Soberania digital e controle sobre aplicativos estrangeiros
O possível banimento do WhatsApp na Rússia é parte de uma estratégia ampla que começou oficialmente em 1º de novembro de 2019, quando entrou em vigor no país a chamada “lei da internet soberana”, que concede ao governo poderes para desconectar o país da rede global, mesmo sem a declaração formal de emergência.
Desde a guerra com a Ucrânia, as medidas alinhadas à estratégia se intesificaram.
Nesse período, o governo russo endureceu o controle sobre a internet, bloqueando redes sociais como Facebook, Instagram e X (antigo Twitter). A Meta, dona do WhatsApp, foi classificada pela Rússia como organização extremista.
Ao mesmo tempo, a Rússia vem trabalhando para substituir as plataformas estrangeiras por soluções desenvolvidas no país, com maior controle por parte do Estado.
Aplicativo estatal Max é promovido como alternativa
Como parte dessa estratégia, o governo russo lançou o Max, um aplicativo estatal criado pela empresa VK, com supervisão do Ministério do Desenvolvimento Digital do governo Putin.
A VK Company também controla a principal rede social russa, a VKontakte.

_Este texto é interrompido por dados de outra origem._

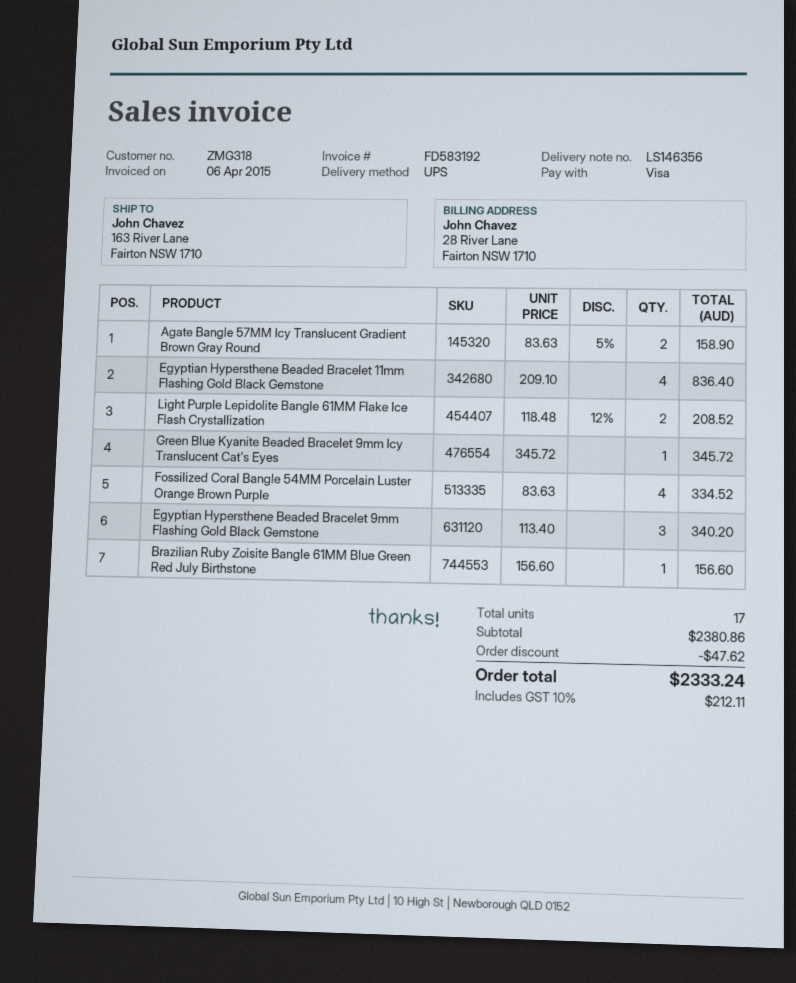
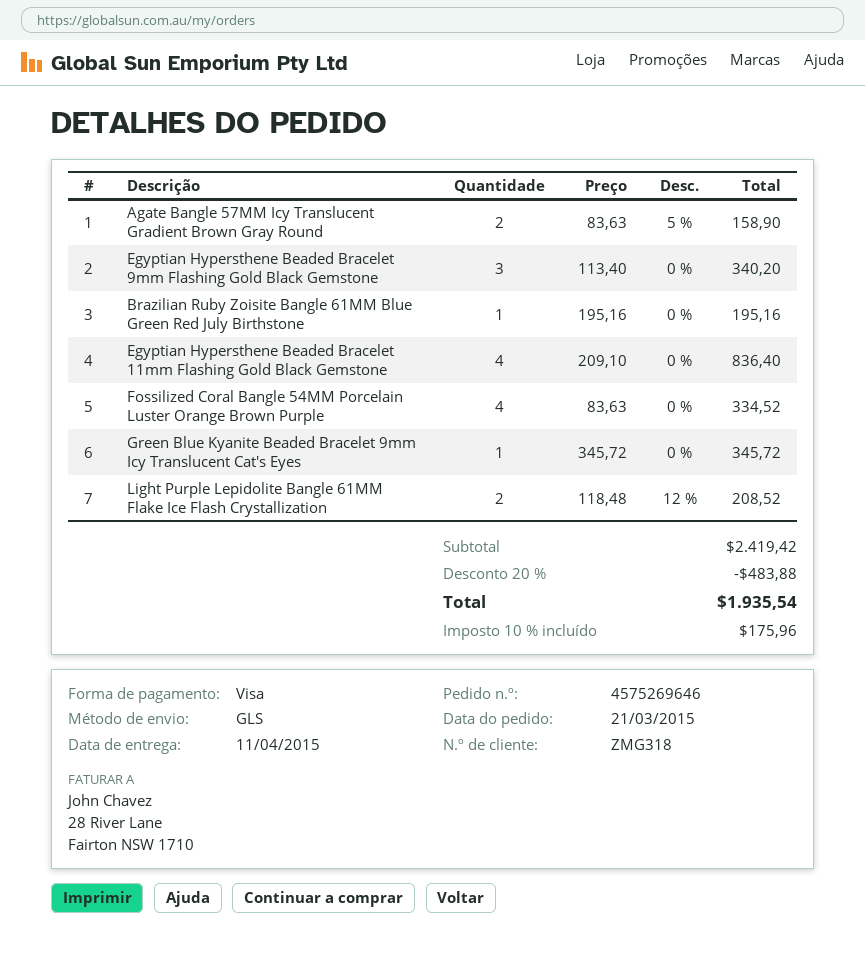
shipping method: UPS -> GLS
Brazilian Ruby Zoisite Bangle 61MM Blue Green Red July Birthstone: 1 x 156.60 = 156.60 -> 1 x 195.16 = 195.16
subtotal: 2380.86 -> 2419.42
discount: 47.62 -> 483.88
tax: 10% = 212.11 -> 10% = 175.96
total: 2333.24 -> 1935.54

Apresentado como uma alternativa nacional aos serviços de mensagens, o app já conta com mais de 2 milhões de usuários registrados desde seu lançamento, em junho de 2025. Celebridades alinhadas ao Kremlin têm promovido seu uso.

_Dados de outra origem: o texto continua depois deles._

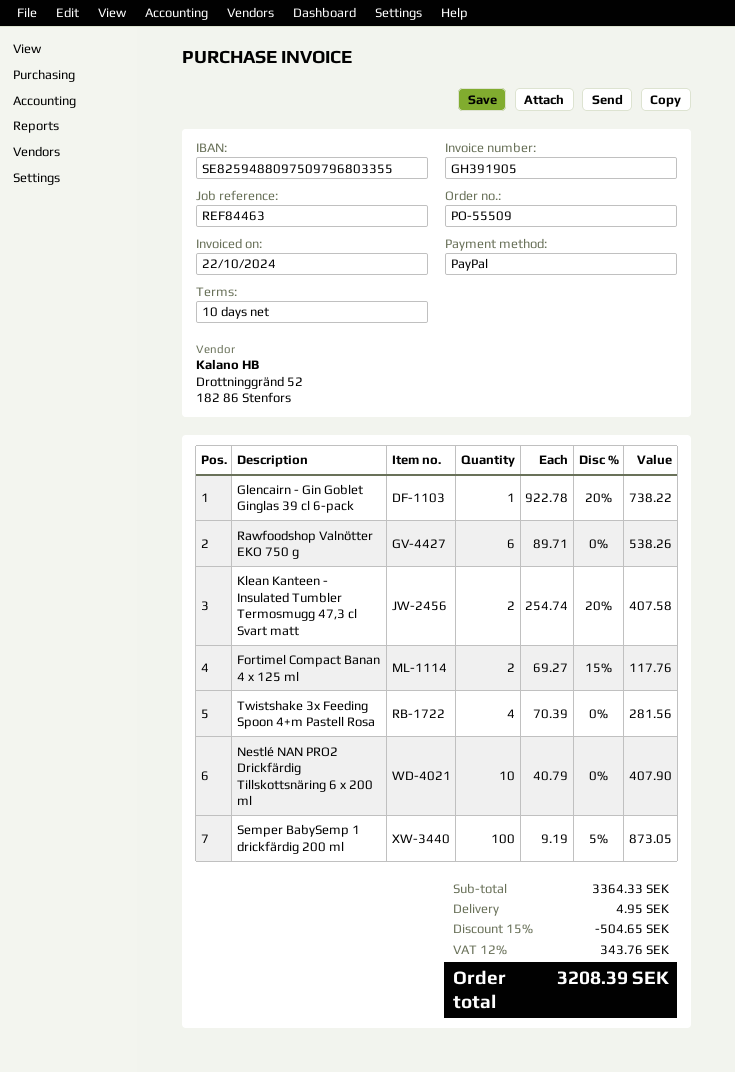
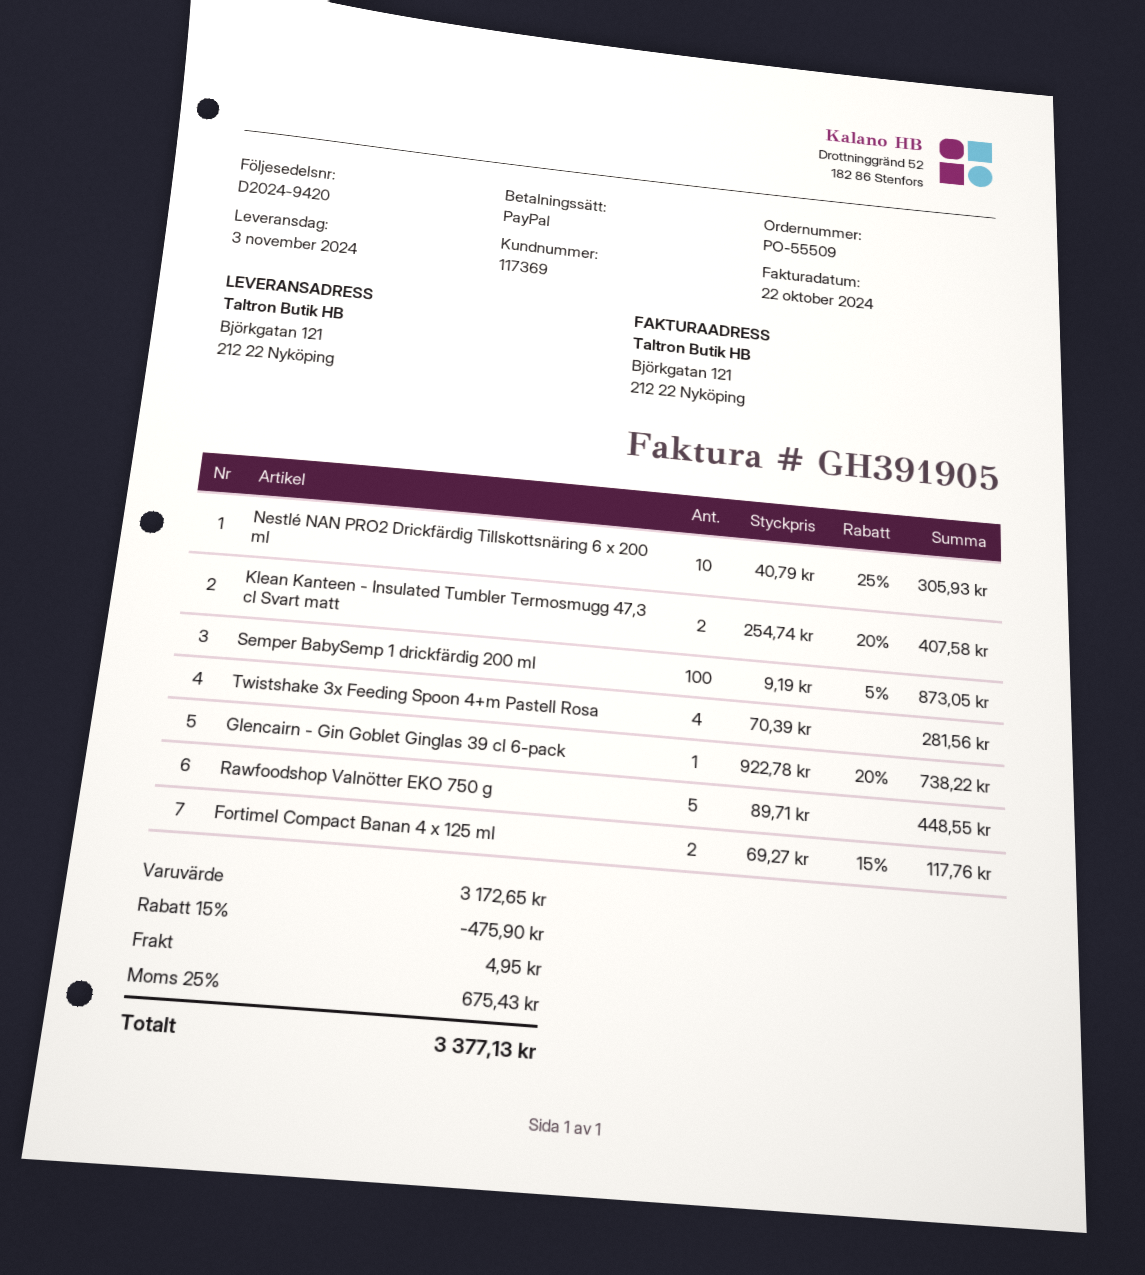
Rawfoodshop Valnötter EKO 750 g: 6 x 89.71 = 538.26 -> 5 x 89.71 = 448.55
Nestlé NAN PRO2 Drickfärdig Tillskottsnäring 6 x 200 ml: 10 x 40.79 = 407.90 -> 10 x 40.79 - 25% = 305.93
subtotal: 3364.33 -> 3172.65
discount: 15% = 504.65 -> 15% = 475.90
tax: 12% = 343.76 -> 25% = 675.43
total: 3208.39 -> 3377.13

O Max concentra funções como mensagens, chamadas, pagamentos, acesso a serviços públicos e navegação por mapas — um “hub digital” com integração total às plataformas estatais.
De acordo com veículos de imprensa independentes russos e ucranianos, e publicações especializadas em tecnologia, o Max permitirá acesso irrestrito a microfone, câmera, localização, contatos e arquivos dos usuários.
O aplicativo usa privilégios avançados (conhecidos como “root”) para coletar e enviar dados automaticamente aos servidores do governo.
Instalação obrigatória e vigilância ampliada
Uma nova lei sancionada pelo presidente Vladimir Putin determina a instalação obrigatória do Max em todos os smartphones vendidos na Rússia a partir de setembro de 2025.
O aplicativo terá configuração de sistema que dificultará sua exclusão, além de poder compartilhar dados com autoridades mediante solicitação, conforme os termos de uso.
Grupos de direitos digitais têm expressado preocupação com a medida, que enxergam como uma forma de vigilância em massa, similar ao modelo adotado pelo governo chinês com o app WeChat.
Pressão para saída do WhatsApp e Telegram
Apesar de o governo não ter anunciado um bloqueio total, autoridades russas indicaram que o WhatsApp pode ser forçado a deixar o país caso não se adapte às novas exigências.
O deputado Anton Gorelkin declarou publicamente que o aplicativo “deve se preparar para sair do mercado russo”.
Com isso, o Kremlin avança na construção da RuNet — uma infraestrutura digital própria, projetada para funcionar de forma autônoma e blindada contra influências externas, com reflexos nocivos sobre a liberdade de imprensa e o jornalismo independente.
Desde que Vladimir Putin chegou ao poder, a liberdade de imprensa na Rússia tem sido sistematicamente reduzida por meio de leis restritivas, perseguição judicial e controle estatal dos principais veículos de comunicação.
O país está em 177º lugar entre 180 nações no Global Press Freedom Index da organização Repórteres Sem Fronteiras, que mede a liberdade de imprensa no mundo.